**Your task:** Scan the listing for the word "cell" and report every line that contains it.
========================================
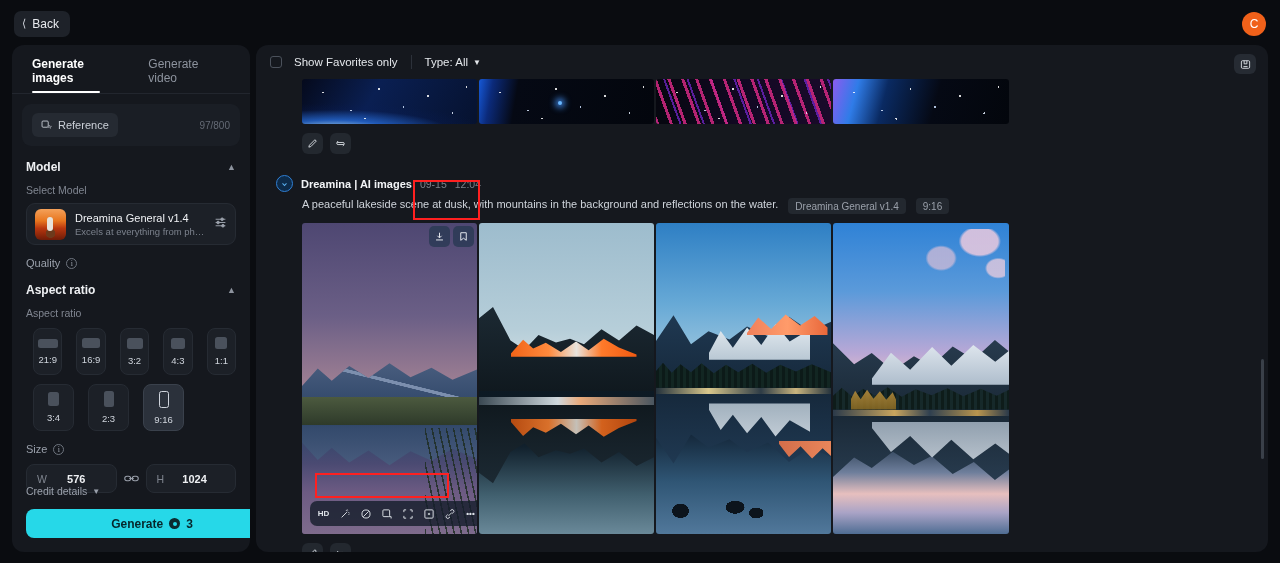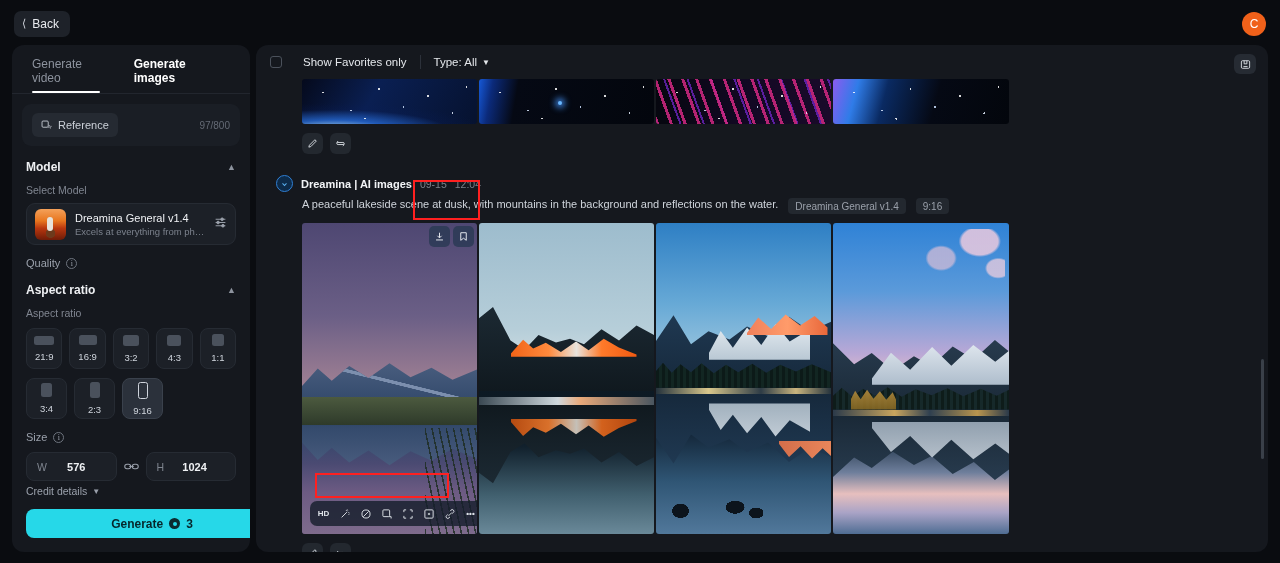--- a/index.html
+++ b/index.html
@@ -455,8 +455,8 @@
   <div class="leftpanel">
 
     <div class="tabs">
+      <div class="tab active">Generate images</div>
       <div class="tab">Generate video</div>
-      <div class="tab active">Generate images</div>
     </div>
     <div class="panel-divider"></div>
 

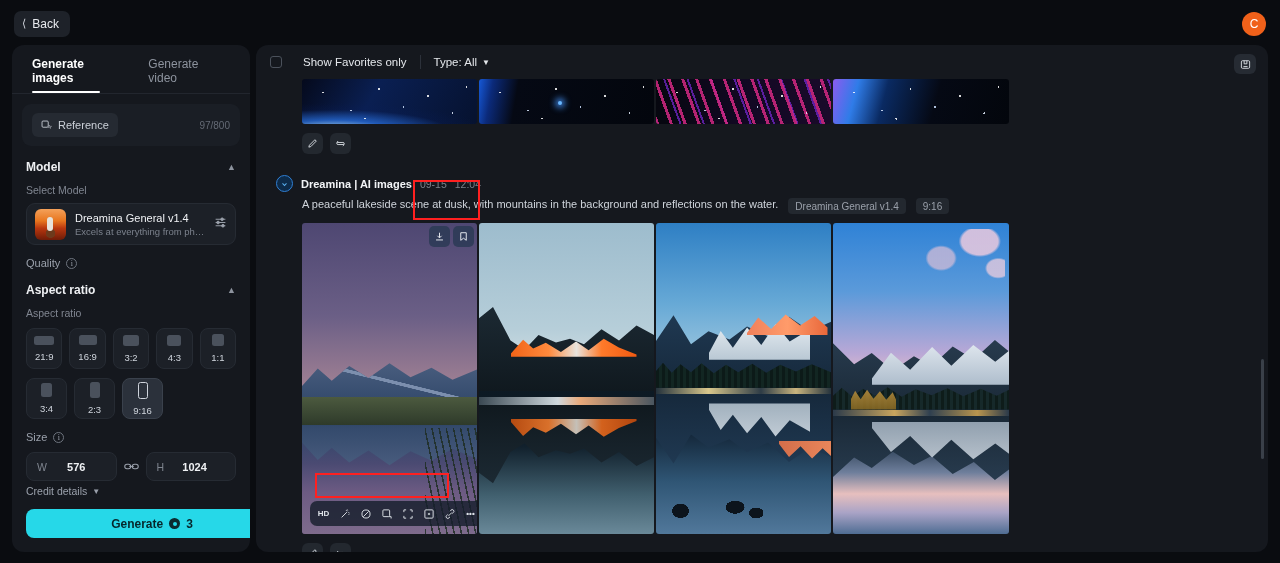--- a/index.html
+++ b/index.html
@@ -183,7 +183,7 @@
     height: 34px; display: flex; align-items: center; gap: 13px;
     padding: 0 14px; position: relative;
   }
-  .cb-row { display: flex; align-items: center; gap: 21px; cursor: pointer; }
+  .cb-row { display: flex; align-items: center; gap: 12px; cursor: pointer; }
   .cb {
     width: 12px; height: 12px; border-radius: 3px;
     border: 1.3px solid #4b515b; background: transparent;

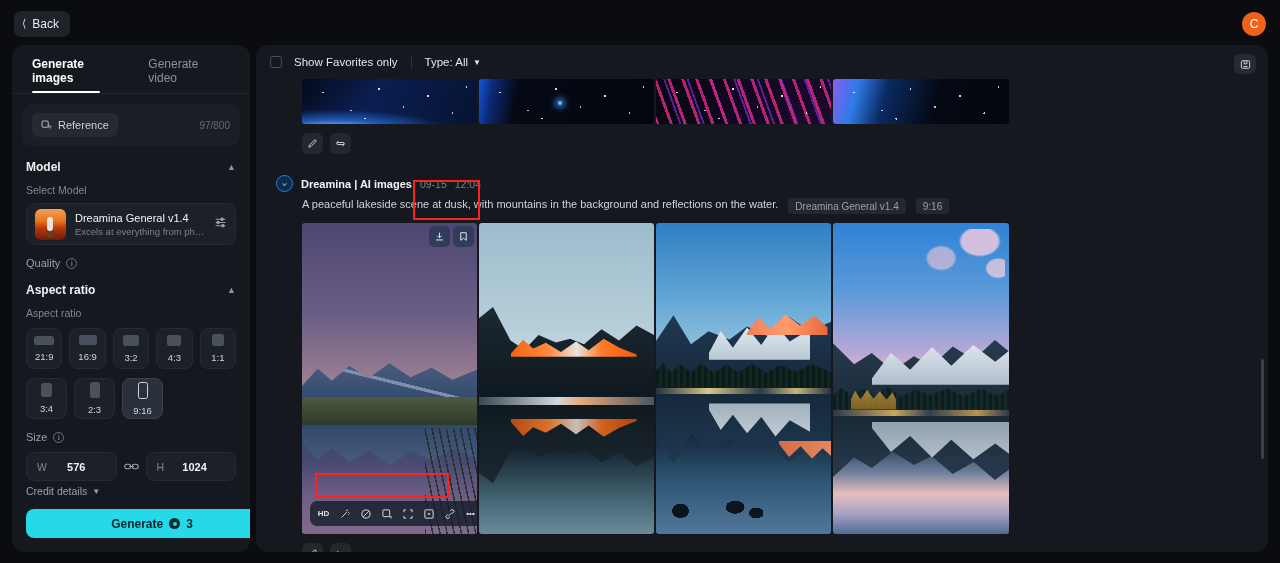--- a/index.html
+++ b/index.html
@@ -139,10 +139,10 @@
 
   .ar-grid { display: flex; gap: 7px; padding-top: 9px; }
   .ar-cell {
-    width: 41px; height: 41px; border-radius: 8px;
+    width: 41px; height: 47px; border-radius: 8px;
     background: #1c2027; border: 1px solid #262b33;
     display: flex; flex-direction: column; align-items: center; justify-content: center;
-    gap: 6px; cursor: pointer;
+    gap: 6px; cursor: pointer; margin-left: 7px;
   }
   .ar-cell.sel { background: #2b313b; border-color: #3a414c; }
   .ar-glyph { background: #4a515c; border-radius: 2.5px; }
========================================
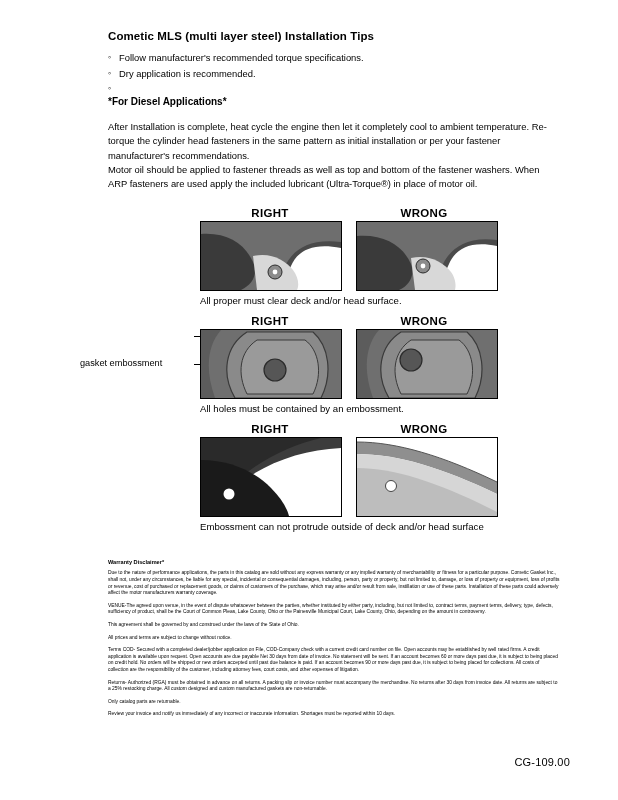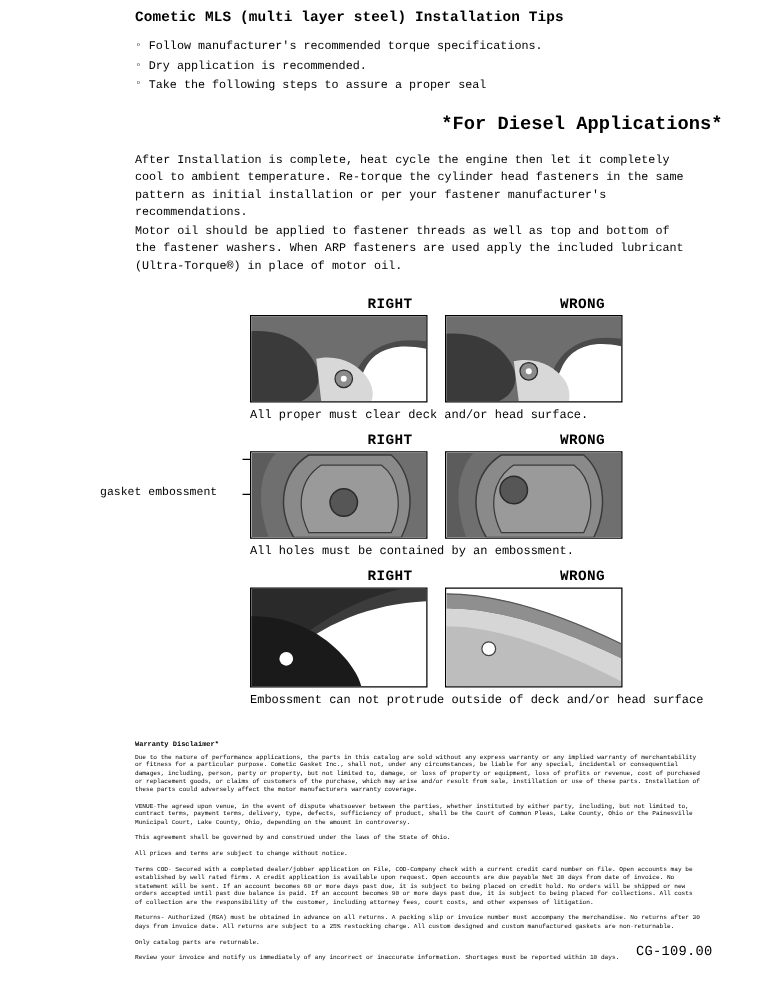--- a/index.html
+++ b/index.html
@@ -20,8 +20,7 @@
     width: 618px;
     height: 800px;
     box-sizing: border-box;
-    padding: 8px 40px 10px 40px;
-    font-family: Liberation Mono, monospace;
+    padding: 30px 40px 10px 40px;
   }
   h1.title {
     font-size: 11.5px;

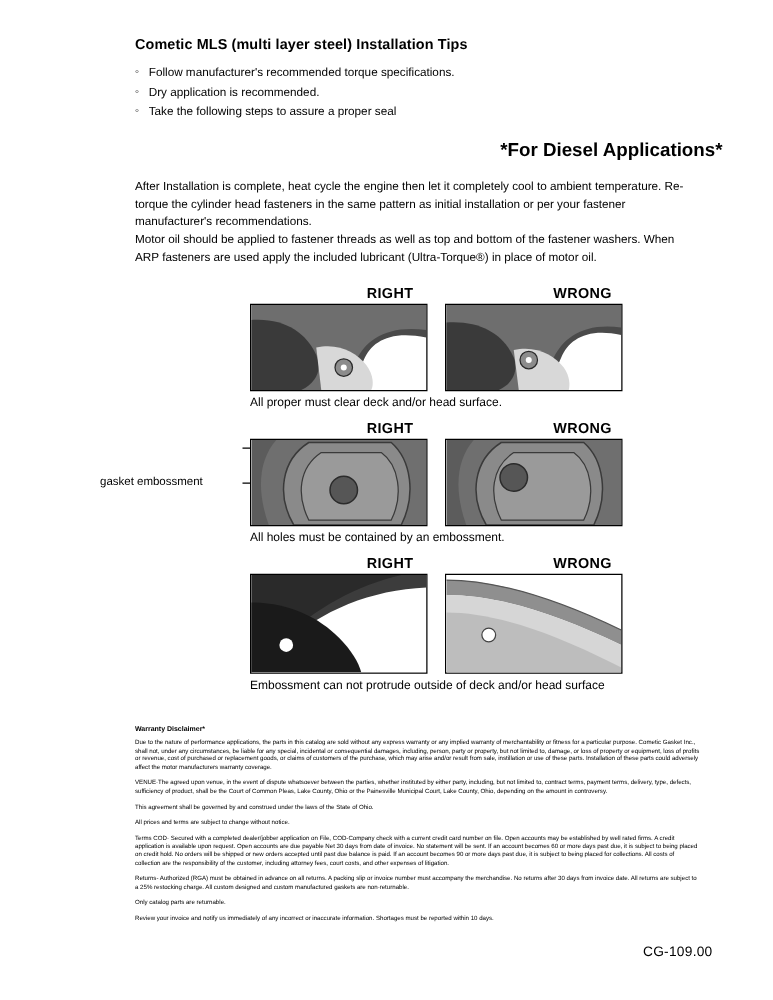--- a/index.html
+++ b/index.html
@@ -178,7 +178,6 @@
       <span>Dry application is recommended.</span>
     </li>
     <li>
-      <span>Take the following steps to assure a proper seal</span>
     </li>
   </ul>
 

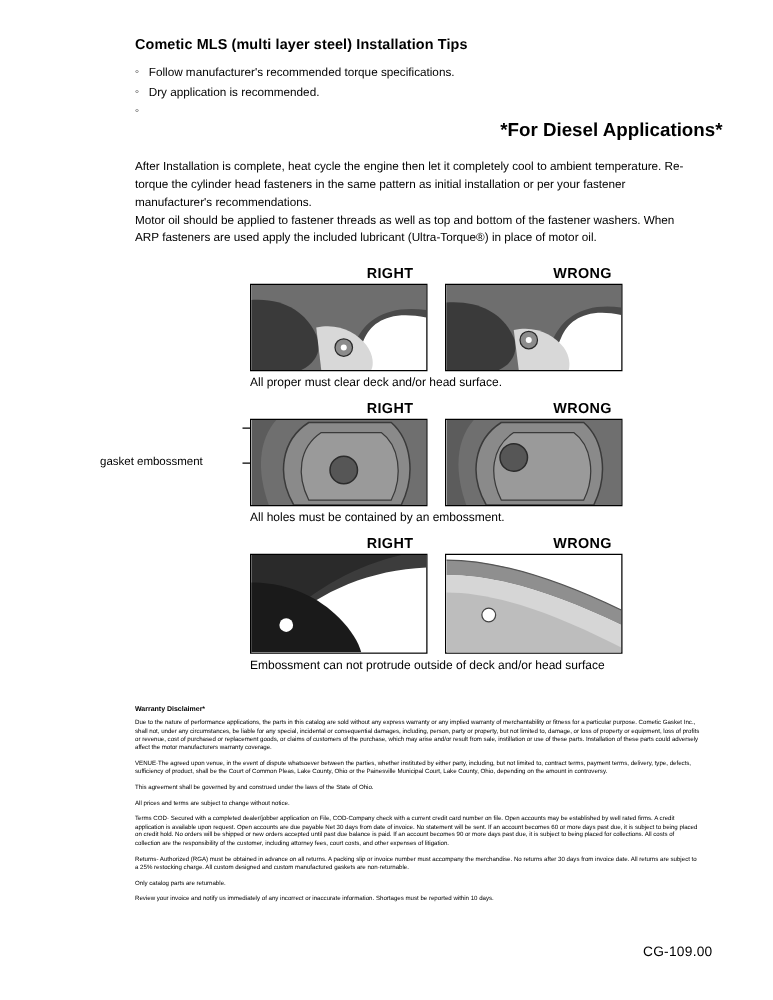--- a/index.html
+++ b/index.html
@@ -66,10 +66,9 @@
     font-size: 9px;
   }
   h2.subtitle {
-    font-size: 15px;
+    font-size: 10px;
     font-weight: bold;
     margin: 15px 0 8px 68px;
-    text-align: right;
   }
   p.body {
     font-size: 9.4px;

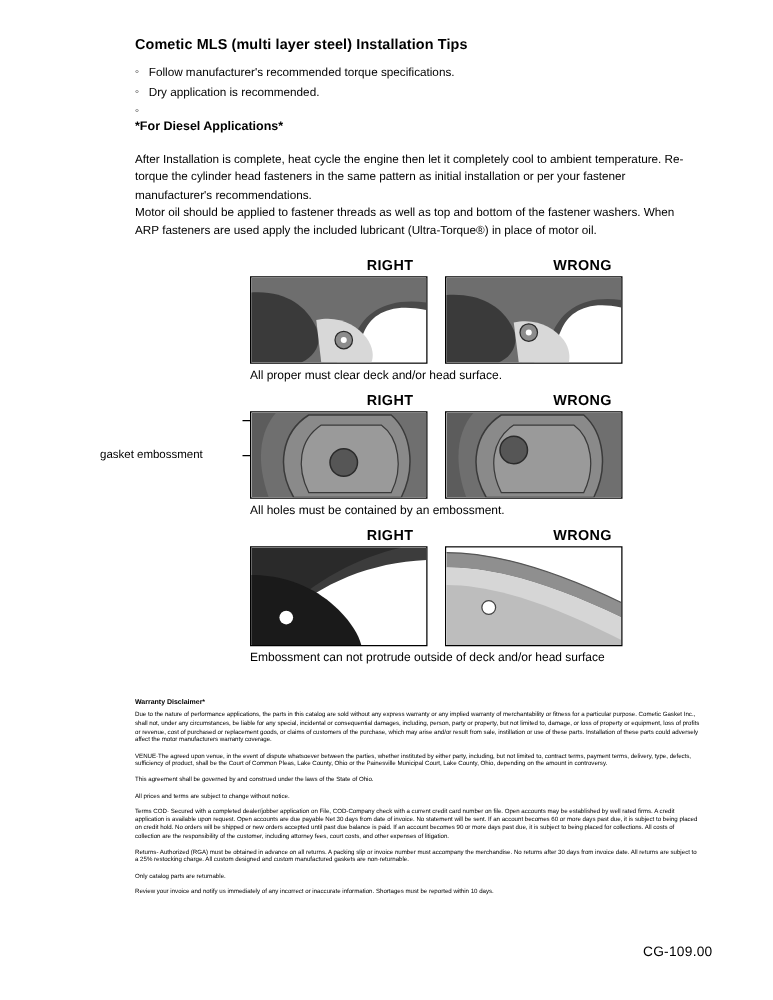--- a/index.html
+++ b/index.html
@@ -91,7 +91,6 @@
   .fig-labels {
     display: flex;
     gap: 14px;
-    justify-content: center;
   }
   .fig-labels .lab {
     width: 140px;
========================================
**Solution to the exercise:**
   .ar-cell {
   .ar-cell.sel { background: #2b313b; border-color: #3a414c; }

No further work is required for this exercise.